Alors, puisqu'il rame sur le marché local, le Koshu met les voiles. Pour l'y aider, une association de promotion internationale du cépage, Koshu of Japan, vient d'être fondée. Sous sa coupe, une quinzaine de vignobles de Yamanashi. Après de timides incursions en Asie et en Australie, le vin du Soleil Levant se retrouve désormais en Europe, perçant une première brèche majeure à Londres, l'été dernier. «Nous comptons beaucoup sur le Koshu, car nous sommes les seuls à proposer ce cépage japonais», croit M. Misawa, président du regroupement. Avoir foi en son raisin lui donne raison: certains crus de Koshu ont été primés, cette année même, dans le cadre de concours internationaux.

Les Québécois devront cependant faire le pied de grue avant de pouvoir goûter au fruit de ces pieds de vigne, qui n'a pas encore franchi le seuil de la SAQ.

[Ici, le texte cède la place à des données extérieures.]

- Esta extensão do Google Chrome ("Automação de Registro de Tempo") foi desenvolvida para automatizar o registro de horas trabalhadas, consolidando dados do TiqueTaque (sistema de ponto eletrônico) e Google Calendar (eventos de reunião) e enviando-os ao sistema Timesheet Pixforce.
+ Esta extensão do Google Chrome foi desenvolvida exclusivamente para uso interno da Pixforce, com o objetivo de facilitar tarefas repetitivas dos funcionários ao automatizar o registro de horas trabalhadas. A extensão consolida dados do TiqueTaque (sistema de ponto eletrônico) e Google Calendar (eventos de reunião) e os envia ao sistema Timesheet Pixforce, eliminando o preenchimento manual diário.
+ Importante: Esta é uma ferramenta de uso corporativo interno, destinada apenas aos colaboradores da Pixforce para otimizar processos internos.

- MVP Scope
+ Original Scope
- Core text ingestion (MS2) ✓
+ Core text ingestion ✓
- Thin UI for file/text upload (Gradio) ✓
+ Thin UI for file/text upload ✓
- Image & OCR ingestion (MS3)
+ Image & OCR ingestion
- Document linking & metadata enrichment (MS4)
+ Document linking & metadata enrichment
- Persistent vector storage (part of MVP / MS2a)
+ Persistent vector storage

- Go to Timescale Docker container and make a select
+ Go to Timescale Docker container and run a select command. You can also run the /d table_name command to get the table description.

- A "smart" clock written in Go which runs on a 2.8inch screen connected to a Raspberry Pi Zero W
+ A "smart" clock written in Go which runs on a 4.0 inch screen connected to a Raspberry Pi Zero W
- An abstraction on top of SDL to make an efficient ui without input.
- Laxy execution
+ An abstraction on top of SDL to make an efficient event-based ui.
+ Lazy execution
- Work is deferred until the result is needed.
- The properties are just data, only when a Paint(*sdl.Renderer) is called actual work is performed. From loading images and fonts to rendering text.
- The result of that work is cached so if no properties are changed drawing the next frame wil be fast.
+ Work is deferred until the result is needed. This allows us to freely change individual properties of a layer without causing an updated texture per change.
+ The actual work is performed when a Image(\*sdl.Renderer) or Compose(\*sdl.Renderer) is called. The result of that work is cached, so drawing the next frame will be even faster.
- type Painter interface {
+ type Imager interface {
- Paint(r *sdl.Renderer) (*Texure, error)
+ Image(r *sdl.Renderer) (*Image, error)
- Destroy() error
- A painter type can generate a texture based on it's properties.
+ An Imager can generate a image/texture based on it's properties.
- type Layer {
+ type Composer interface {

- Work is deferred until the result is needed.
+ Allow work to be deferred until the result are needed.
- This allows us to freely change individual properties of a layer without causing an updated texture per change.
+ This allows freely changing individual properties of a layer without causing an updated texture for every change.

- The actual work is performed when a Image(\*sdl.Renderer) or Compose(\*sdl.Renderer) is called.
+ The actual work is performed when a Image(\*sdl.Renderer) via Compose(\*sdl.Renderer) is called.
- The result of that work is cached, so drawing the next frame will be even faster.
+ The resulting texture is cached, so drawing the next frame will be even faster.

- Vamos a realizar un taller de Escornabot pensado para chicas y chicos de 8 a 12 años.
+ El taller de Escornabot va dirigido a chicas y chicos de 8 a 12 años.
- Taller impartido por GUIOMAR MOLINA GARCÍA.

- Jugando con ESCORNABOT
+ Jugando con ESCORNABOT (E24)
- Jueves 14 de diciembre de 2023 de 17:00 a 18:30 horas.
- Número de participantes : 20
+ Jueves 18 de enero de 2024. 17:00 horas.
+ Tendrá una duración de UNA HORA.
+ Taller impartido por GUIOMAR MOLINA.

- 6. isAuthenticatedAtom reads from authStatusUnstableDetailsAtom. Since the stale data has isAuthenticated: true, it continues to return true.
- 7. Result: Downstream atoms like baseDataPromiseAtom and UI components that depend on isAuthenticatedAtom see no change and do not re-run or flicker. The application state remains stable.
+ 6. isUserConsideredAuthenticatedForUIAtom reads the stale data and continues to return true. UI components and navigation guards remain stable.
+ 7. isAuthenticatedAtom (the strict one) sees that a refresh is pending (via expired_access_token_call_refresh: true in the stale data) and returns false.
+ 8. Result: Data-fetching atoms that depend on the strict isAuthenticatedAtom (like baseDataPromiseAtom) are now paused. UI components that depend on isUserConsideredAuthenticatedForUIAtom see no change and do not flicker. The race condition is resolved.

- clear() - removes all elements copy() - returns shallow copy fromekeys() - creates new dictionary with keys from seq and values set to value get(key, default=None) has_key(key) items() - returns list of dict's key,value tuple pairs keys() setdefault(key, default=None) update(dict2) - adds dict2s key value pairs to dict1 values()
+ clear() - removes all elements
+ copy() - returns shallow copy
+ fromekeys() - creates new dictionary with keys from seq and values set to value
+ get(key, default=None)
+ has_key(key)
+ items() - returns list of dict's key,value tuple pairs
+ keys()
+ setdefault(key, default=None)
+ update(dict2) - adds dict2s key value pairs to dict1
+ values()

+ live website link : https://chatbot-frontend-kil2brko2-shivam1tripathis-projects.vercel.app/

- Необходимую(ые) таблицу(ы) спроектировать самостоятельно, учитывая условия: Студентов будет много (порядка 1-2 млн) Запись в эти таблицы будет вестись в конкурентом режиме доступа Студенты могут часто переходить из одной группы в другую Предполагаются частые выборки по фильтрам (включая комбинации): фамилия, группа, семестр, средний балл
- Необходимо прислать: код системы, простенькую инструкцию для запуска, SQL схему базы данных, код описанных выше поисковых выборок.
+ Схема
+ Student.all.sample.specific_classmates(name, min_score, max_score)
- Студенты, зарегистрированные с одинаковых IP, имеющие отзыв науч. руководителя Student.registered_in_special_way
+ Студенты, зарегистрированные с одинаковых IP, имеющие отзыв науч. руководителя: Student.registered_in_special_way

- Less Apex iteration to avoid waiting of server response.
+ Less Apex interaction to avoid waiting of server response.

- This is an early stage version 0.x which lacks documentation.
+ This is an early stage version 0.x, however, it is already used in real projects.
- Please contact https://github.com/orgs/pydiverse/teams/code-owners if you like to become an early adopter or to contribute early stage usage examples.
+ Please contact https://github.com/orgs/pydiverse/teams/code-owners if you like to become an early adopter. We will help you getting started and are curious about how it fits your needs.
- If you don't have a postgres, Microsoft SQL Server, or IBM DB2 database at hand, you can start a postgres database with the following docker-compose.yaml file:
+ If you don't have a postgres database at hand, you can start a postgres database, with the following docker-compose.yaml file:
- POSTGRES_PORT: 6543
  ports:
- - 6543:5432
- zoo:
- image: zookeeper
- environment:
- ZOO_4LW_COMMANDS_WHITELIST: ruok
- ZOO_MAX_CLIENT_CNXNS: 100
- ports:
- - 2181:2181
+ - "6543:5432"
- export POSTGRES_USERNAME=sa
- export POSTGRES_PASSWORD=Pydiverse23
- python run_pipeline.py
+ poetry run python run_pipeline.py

Voyez-y plutôt un excellent prétexte pour voler vers l'archipel. Point de chute idéal pour les dégustations, la Cave de Katsunuma où, moyennant un millier de yens (environ 12$), on peut se délecter à volonté d'une centaine de vins locaux.

Le tout sur fond d'un spectacle sans prix: le crépuscule bordant ce berceau viticole méconnu dans ses draps de vignes.